Page:Féron - La revanche d'une race, paru dans L'Étoile du Nord, 1927-1928.djvu/71

Cette page a été validée par deux contributeurs.

— Monsieur Spalding, je ne suis pas armé. Accomplissez donc votre lâcheté !

Le millionnaire jura, retira sa main droite qui apparut armée d’un revolver, et ce revolver, il le braqua sur Jules Marion.

Une seconde peut-être, et tout serait fait !

Jules n’éprouva pas le moindre tressaillement, le sacrifice de sa vie était fait déjà.

— Ah ! tu ne trembles pas ? rugit Harold que le calme du jeune homme étonnait.

— J’attends, monsieur ! répliqua tranquillement Jules Marion.

Mais à l’instant même une silhouette humaine se dressa entre les deux hommes, la main livide de Violette saisit l’arme menaçante, l’arracha des doigts crispés de Harold. Une détonation éclata… une balle alla trouer l’un des chiffonniers.

Et comme si cette détonation subite eut brisé ses nerfs, Harold Spalding s’affaissa lourdement sur le tapis de la chambre.

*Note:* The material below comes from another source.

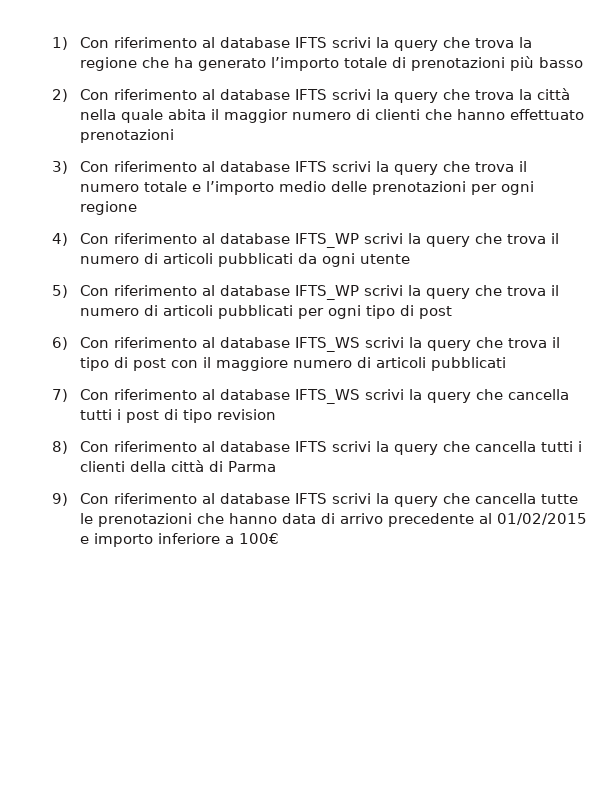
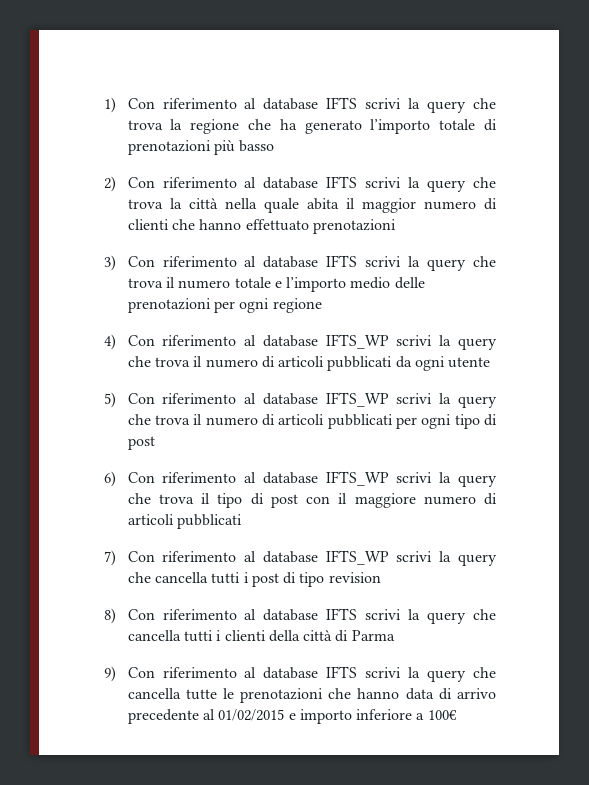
- 6) Con riferimento al database IFTS_WS scrivi la query che trova il tipo di post con il maggiore numero di articoli pubblicati
+ 6) Con riferimento al database IFTS_WP scrivi la query che trova il tipo di post con il maggiore numero di articoli pubblicati
- 7) Con riferimento al database IFTS_WS scrivi la query che cancella tutti i post di tipo revision
+ 7) Con riferimento al database IFTS_WP scrivi la query che cancella tutti i post di tipo revision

Violette, alors, regarda Jules, toujours calme et fier, et lui dit avec un accent plein de triste désespérance :

— Jules, laissez nous !

C’était une prière et non un ordre.

En même temps la jeune fille jetait le revolver dans un tiroir de chiffonnier.

Un moment, Jules fut sur le point de prendre dans ses bras cette malheureuse et vaillante enfant, lui demander pardon de sa cruauté de l’autre soir, et de lui crier :

— Ah ! Violette, vous voyez bien qu’avec un tel père nous ne pourrons jamais être l’un à l’autre !

Mais la soudaine vision de son devoir futur, de sa revanche, le contint. Et la gorge serrée, incapable de prononcer un simple mot de remerciement, Jules s’inclina machinalement sous l’injonction de la jeune fille pour laquelle son âme saignait tant à cette minute terrible, il sortit.


X

LES VOLONTAIRES


La jeunesse canadienne-française d’Ottawa, avait organisé deux ou trois cercles dont le plus important était, sans contredit, le Cercle Saint-Louis, qui avait pour président honoraire et comme chapelain l’abbé Marcotte.

Le Cercle Saint-Louis était fréquenté par les jeunes gens appartenant aux professions libérales. Mais on y pouvait voir aussi des commis de banque, des garçons de bureaux, des voyageurs de commerce, des instituteurs… Les députés de la province de Québec au Parlement Fédéral s’y donnaient volontiers rendez-vous durant le cours des sessions parlementaires.

Le Cercle comptait environ cinq cents membres.